■ **Work order**
Work through the data below and state how many lines contain "banner", giving that number alone.

■ **Source information**
++++++

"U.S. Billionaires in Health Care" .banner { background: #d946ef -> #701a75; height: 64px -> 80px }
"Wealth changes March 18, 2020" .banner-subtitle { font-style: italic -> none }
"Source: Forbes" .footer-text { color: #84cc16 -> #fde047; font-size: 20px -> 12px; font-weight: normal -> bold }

++++++

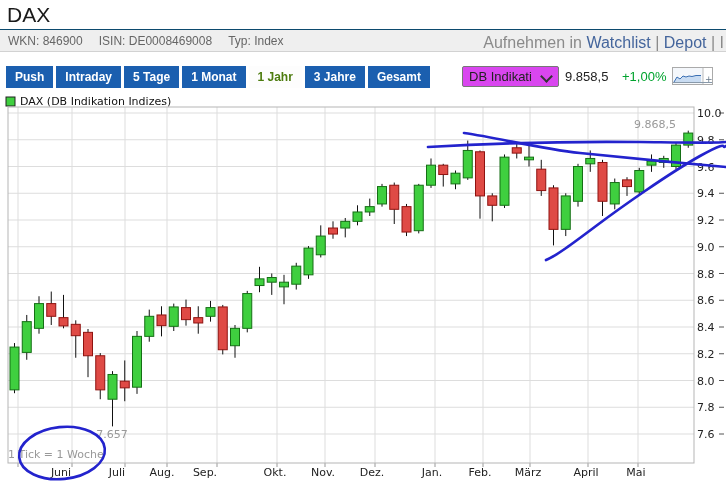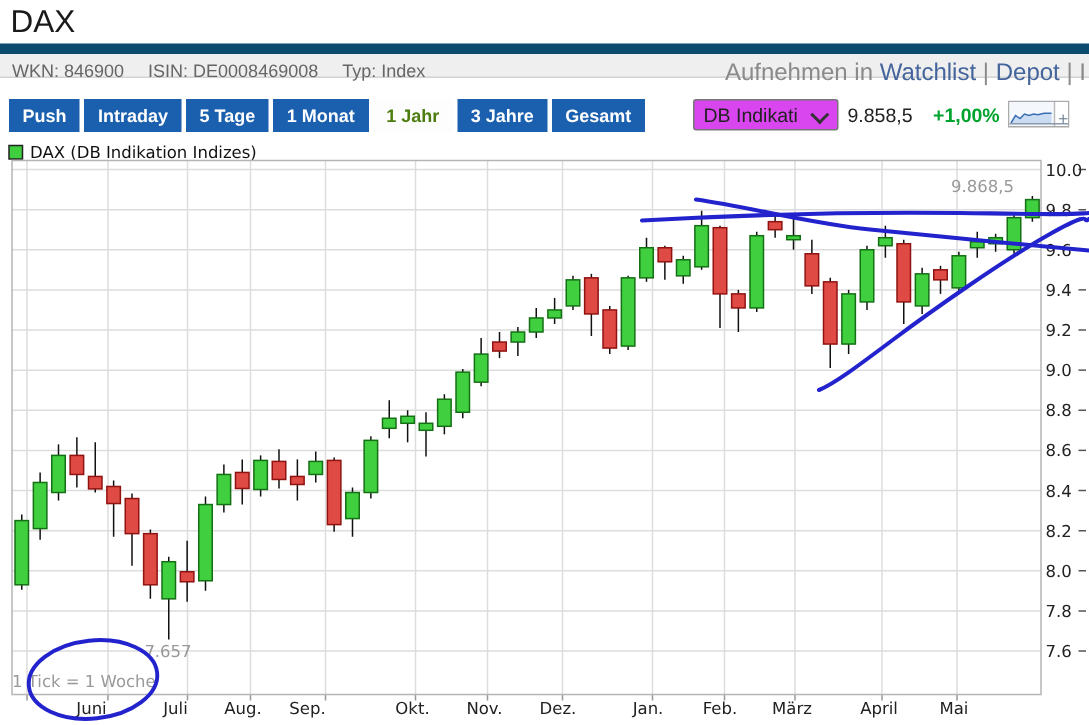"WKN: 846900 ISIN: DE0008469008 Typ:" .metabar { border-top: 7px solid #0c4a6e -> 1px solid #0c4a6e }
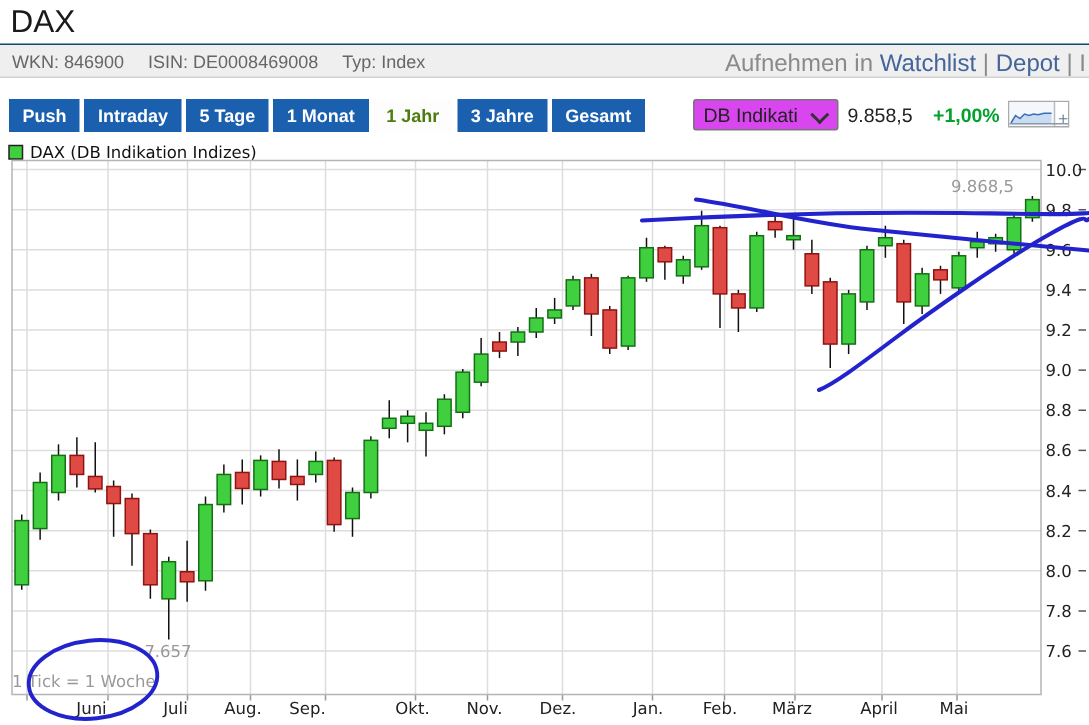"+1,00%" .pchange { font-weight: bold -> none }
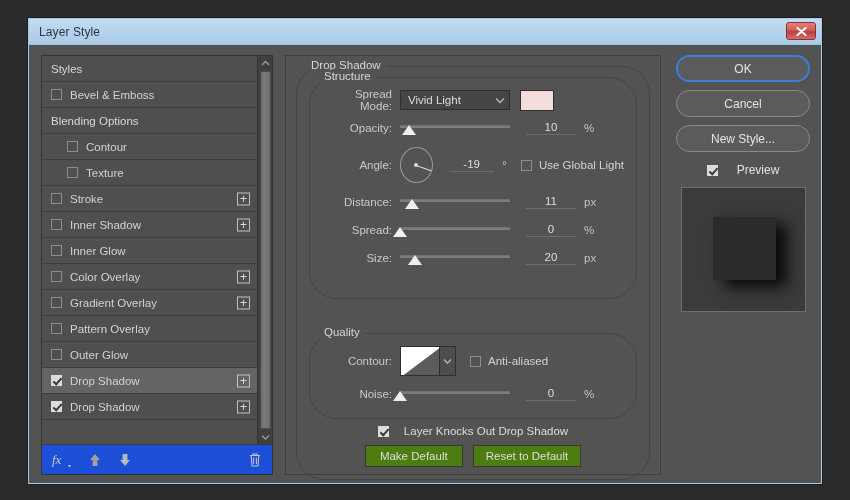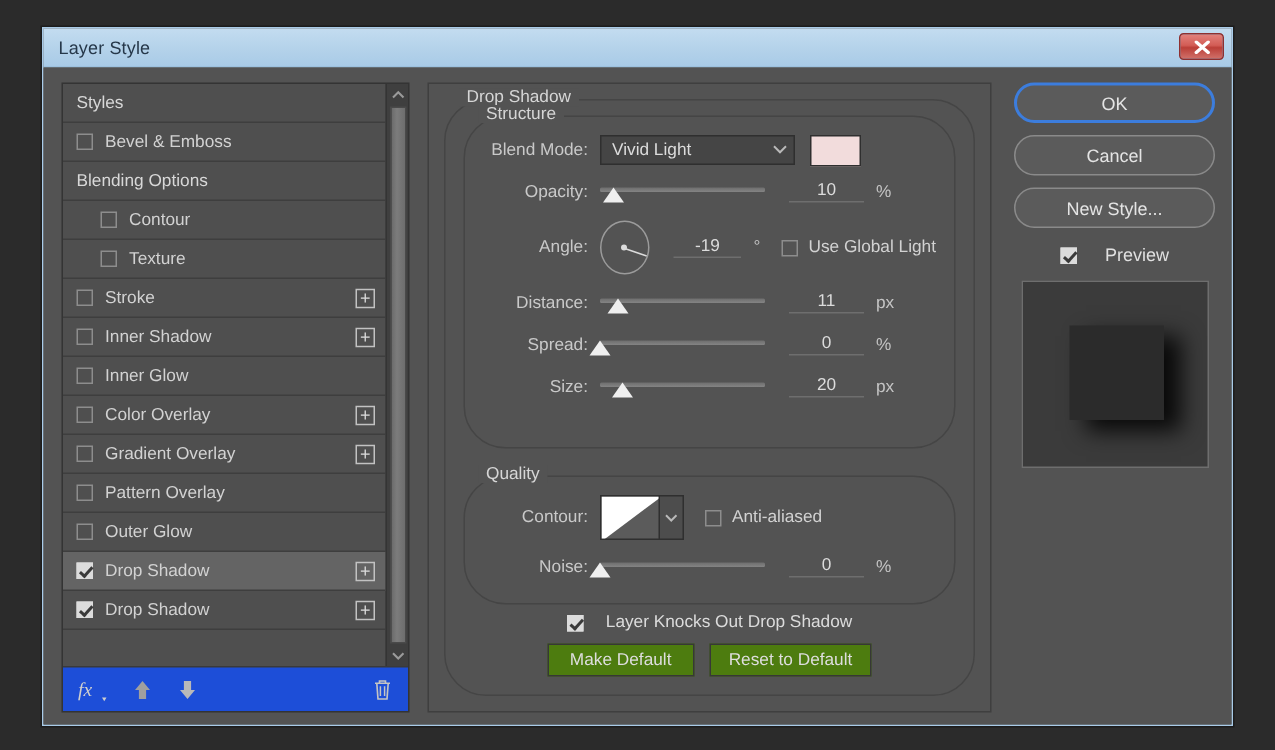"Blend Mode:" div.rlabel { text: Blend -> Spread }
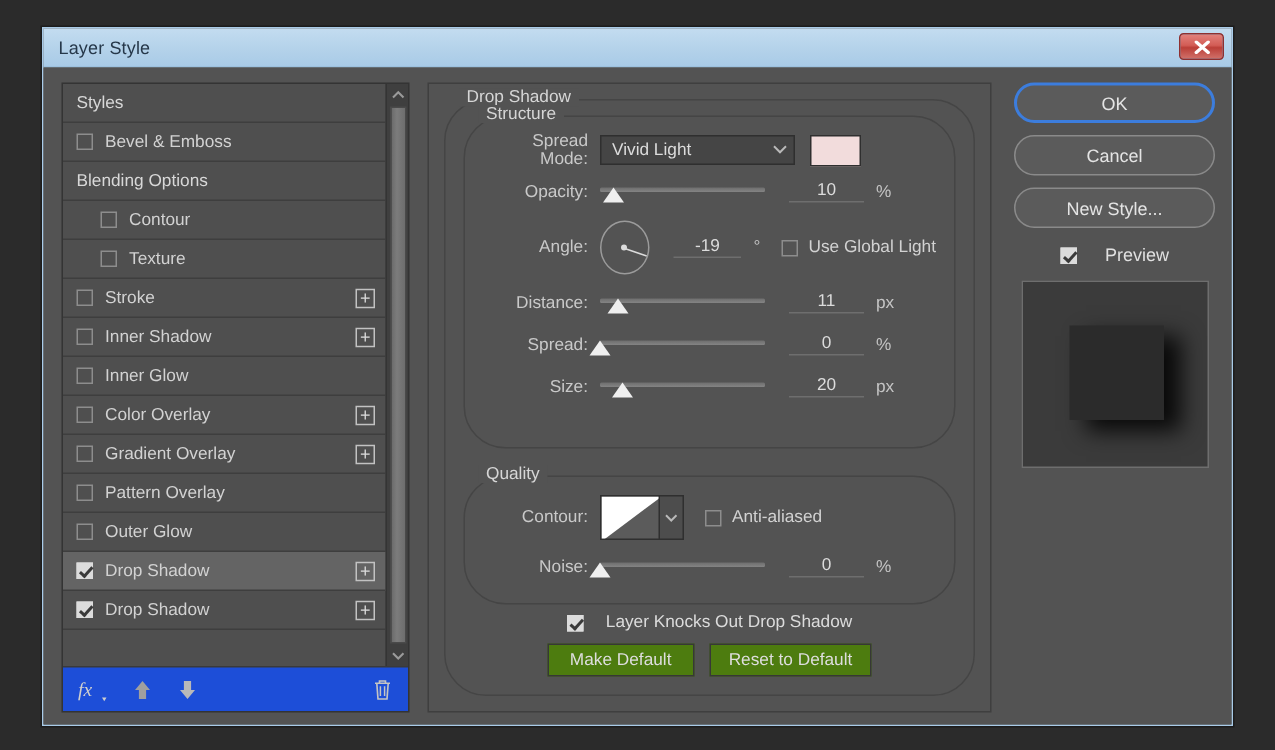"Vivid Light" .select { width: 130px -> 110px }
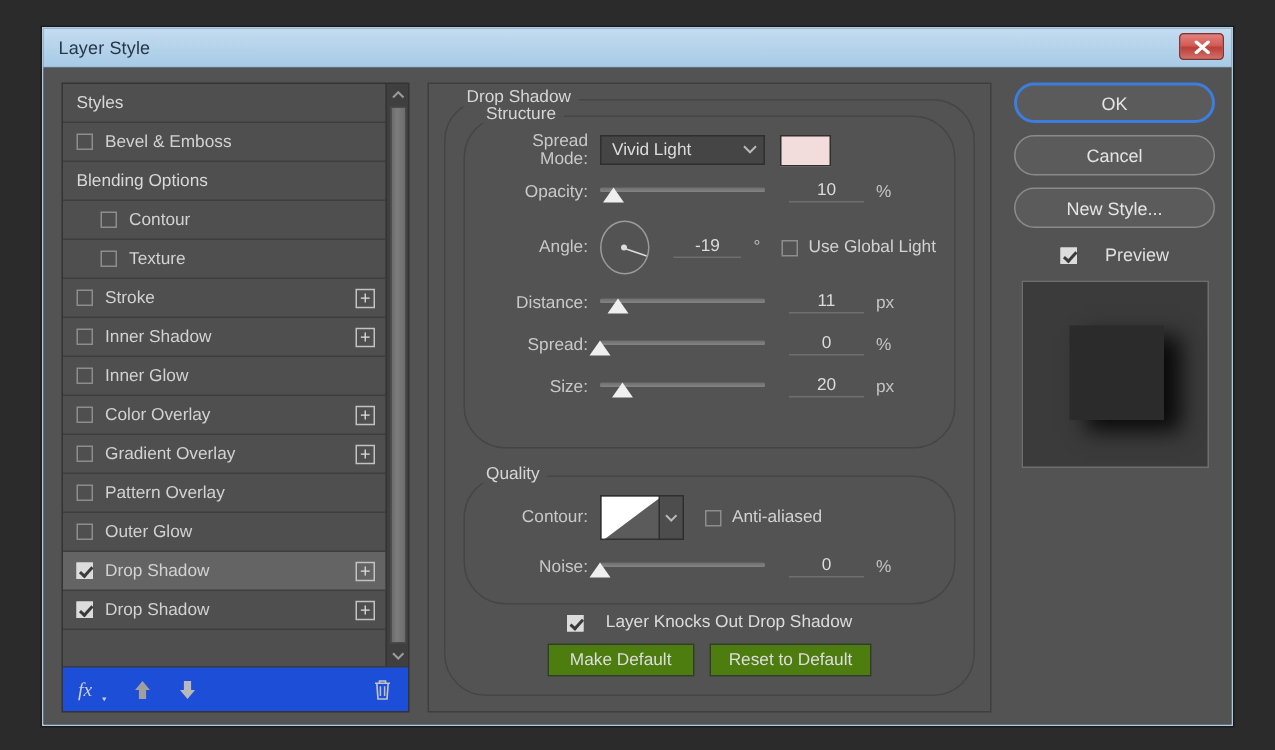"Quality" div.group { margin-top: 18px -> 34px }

++++++

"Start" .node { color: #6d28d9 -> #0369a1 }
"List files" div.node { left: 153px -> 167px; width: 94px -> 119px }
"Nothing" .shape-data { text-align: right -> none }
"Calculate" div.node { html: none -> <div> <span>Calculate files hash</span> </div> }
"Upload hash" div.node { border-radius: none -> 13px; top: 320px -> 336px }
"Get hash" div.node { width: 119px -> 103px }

++++++

■ **The answer**
2